■ WHAT YOU HAVE TO DO
Look through the records below for the line with "- No conforme, practicó". Return that line and each one after it up to and including the line with "signos de rebeldía.", exactly.

........

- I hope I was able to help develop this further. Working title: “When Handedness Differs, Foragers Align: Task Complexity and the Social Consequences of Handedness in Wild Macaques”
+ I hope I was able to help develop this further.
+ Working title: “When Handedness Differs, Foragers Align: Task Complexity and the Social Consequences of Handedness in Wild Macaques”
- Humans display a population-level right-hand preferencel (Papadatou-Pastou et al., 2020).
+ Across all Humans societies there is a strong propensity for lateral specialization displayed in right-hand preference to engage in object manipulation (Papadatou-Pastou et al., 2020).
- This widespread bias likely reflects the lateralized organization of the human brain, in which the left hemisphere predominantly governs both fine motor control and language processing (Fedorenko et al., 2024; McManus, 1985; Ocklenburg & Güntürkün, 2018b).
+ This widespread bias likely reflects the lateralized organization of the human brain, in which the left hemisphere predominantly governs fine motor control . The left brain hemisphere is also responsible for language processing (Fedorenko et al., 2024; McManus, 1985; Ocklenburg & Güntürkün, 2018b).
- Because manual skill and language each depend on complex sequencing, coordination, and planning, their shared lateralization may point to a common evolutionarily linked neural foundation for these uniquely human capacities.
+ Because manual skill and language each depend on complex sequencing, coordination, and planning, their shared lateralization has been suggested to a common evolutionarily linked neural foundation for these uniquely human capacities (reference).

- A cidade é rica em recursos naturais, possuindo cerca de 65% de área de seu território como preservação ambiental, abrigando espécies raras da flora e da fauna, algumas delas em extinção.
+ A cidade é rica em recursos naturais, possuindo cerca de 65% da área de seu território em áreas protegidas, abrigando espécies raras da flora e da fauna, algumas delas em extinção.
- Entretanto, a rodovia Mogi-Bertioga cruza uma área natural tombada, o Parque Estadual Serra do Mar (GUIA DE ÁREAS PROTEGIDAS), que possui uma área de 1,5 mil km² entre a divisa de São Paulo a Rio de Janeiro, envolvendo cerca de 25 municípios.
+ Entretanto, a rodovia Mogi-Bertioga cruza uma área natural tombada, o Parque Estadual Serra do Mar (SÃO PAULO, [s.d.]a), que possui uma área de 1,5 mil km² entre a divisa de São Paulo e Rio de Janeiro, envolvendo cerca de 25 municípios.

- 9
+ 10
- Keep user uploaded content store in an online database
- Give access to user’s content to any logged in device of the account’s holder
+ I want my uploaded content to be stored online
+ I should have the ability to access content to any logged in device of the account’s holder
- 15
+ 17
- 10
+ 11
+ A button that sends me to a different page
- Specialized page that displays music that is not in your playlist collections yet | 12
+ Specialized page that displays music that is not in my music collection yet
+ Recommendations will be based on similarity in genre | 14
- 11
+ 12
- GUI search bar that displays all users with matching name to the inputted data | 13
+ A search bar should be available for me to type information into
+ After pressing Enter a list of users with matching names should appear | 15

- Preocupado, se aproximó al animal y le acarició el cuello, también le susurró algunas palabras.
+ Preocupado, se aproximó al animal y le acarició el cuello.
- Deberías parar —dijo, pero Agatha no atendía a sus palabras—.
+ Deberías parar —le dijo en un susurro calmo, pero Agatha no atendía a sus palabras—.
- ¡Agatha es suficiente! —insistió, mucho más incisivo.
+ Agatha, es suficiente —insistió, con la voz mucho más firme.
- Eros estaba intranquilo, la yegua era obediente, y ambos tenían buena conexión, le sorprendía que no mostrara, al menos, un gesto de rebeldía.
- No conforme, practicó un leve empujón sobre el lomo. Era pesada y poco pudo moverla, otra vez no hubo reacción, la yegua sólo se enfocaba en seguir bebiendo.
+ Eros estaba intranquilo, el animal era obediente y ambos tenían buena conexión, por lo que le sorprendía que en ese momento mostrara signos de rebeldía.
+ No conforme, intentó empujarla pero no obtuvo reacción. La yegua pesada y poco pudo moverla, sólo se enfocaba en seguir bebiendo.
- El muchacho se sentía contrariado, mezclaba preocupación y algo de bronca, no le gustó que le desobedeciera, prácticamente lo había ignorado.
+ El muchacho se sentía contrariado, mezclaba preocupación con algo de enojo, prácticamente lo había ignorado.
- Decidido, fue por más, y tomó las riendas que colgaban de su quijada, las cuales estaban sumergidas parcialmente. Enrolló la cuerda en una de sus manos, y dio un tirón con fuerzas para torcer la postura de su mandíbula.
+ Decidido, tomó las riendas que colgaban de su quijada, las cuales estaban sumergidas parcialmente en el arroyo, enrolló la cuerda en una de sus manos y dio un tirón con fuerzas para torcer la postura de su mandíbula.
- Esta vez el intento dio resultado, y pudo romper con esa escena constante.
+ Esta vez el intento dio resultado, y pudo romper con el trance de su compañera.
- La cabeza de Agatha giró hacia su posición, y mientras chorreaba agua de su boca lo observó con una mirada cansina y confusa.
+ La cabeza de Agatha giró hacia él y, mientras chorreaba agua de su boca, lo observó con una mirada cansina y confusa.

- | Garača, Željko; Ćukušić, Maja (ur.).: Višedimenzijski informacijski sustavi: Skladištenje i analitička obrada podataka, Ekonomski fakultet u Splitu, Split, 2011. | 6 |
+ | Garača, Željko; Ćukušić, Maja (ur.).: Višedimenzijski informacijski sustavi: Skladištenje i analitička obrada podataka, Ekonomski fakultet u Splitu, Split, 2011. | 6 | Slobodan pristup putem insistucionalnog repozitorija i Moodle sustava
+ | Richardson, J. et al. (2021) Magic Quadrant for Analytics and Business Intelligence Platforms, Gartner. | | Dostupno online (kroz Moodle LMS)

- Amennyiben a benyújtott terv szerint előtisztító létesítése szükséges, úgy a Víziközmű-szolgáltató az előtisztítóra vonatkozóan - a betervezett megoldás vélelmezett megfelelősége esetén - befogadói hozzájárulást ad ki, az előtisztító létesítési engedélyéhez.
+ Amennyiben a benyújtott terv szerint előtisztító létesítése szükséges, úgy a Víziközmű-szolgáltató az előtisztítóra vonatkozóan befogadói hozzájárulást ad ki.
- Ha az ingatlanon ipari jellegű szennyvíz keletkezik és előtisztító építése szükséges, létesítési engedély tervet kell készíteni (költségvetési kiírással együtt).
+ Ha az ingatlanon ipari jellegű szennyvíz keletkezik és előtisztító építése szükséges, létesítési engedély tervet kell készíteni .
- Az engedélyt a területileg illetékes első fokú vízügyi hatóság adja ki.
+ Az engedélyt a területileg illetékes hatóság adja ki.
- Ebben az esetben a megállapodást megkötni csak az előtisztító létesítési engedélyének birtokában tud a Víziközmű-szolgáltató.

........

■ RESPONSE
- No conforme, practicó un leve empujón sobre el lomo. Era pesada y poco pudo moverla, otra vez no hubo reacción, la yegua sólo se enfocaba en seguir bebiendo.
+ Eros estaba intranquilo, el animal era obediente y ambos tenían buena conexión, por lo que le sorprendía que en ese momento mostrara signos de rebeldía.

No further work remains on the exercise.